En plena misión militar cubana en Etiopía, a comienzos de 1978, un grupo de soldados recibió una noticia devastadora: la muerte del padre de un compañero. Lo que siguió fue un momento de profundo dolor y humanidad, alejado de las órdenes y los rangos, que refleja cómo incluso en el contexto más hostil, la empatía y la camaradería pueden prevalecer sobre la dureza de la guerra.

La infortunada comunicación llegó desde la Misión Militar Cubana en Etiopía a principios de 1978  luego de un largo viaje procedente de La Habana a la jefatura de la brigada. Desde allí, el oficial de guardia movió con fuerza la manivela del teléfono de campaña para pedir hablar con el joven capitán de la batería, quien una vez recibida la mala nueva ordenó la presencia del teniente Charón.

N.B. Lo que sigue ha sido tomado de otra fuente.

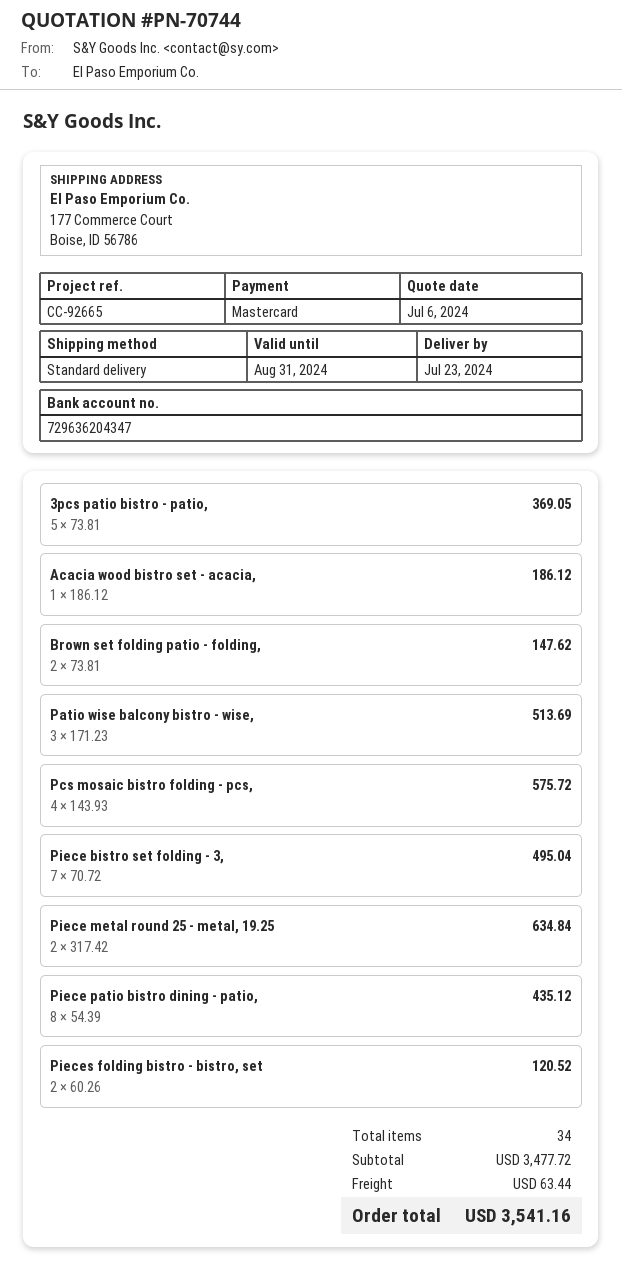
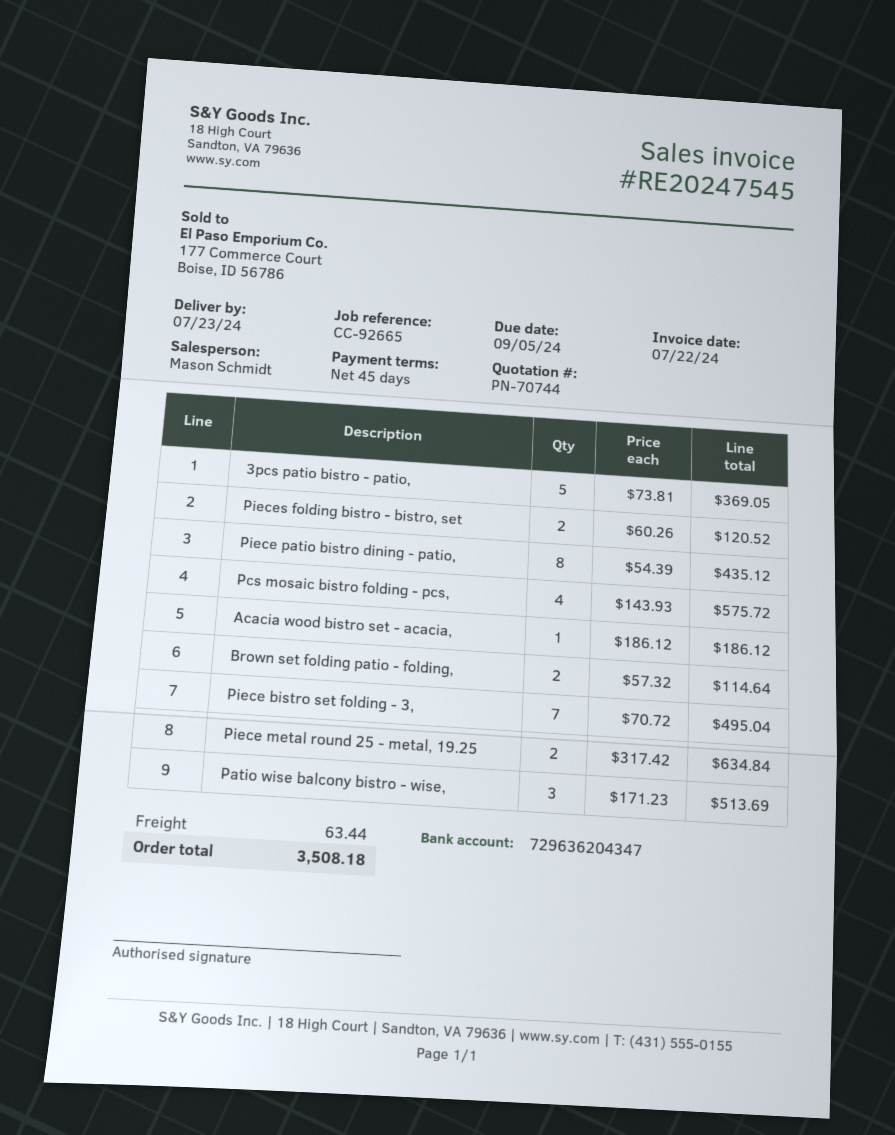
Brown set folding patio - folding,: 2 x 73.81 = 147.62 -> 2 x 57.32 = 114.64
total: 3541.16 -> 3508.18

El oficial Charón, jefe del pelotón de mando de la batería, no era permanente de las Fuerzas Armadas, sino un reservista que mucho tiempo atrás había prestado servicios en esa institución armada. Todos le apreciábamos. Su carácter castrense era mínimo, mucho más civil y adicto a las bromas que otra cosa. Siempre sonriente, rechazaba o “endulzaba” aquellas disposiciones que afectarían a su pequeño grupo de soldados y sargentos.

Me llamó aparte del emplazamiento. Pasándose varias veces la palma de la mano derecha por la cara, como buscando impulso para las palabras, soltó sin previo aviso:

-No tengo cojones para darle a Virgilio la noticia de la muerte de su padre. Tampoco el capitán.

El “Villy” era mucho mayor que todos nosotros que andábamos en los veintitantos años de edad. Nunca nos pusimos a sacar cuentas ni en los momentos en que ya repetíamos los mismos cuentos, pero debió andar por encima de los cuarenta. No pocas veces nos preguntamos las razones por las cuales la comisión médica había aprobado a ese señor obeso y con dificultades hasta para caminar.

Era puro nervio para todo y ojo no confundir nerviosismo con cobardía, aunque  a veces existieran ciertas coincidencias. Ante osadías y arrebatos propios de la edad como esos cruces por terrenos minados, era como una estatua viviente en el camión para repetir como disco rayado “¡Ay, la juventud; ay, la juventud!”.

Le pedí acompañarme al lago de Alenmaya, a unos pocos metros del emplazamiento. Era una tarde gris, luctuosa y fría. Para nada experto en malas noticias, se me ocurrió preguntarle por su padre.

-Muy bien, Pedrito (así chiqueaba mi apellido), muy bien. Las últimas noticias son que está muy bien.

Dejé caer suavemente el arma sobre la hierba para reclamarle:

-Vamos a darnos un fuerte abrazo porque tu padre ha muerto.

Lloramos como niños abrazados por más de un minuto y sin testigos de la desgracia. Los demás, junto al teniente y al capitán hubieran hecho lo mismo.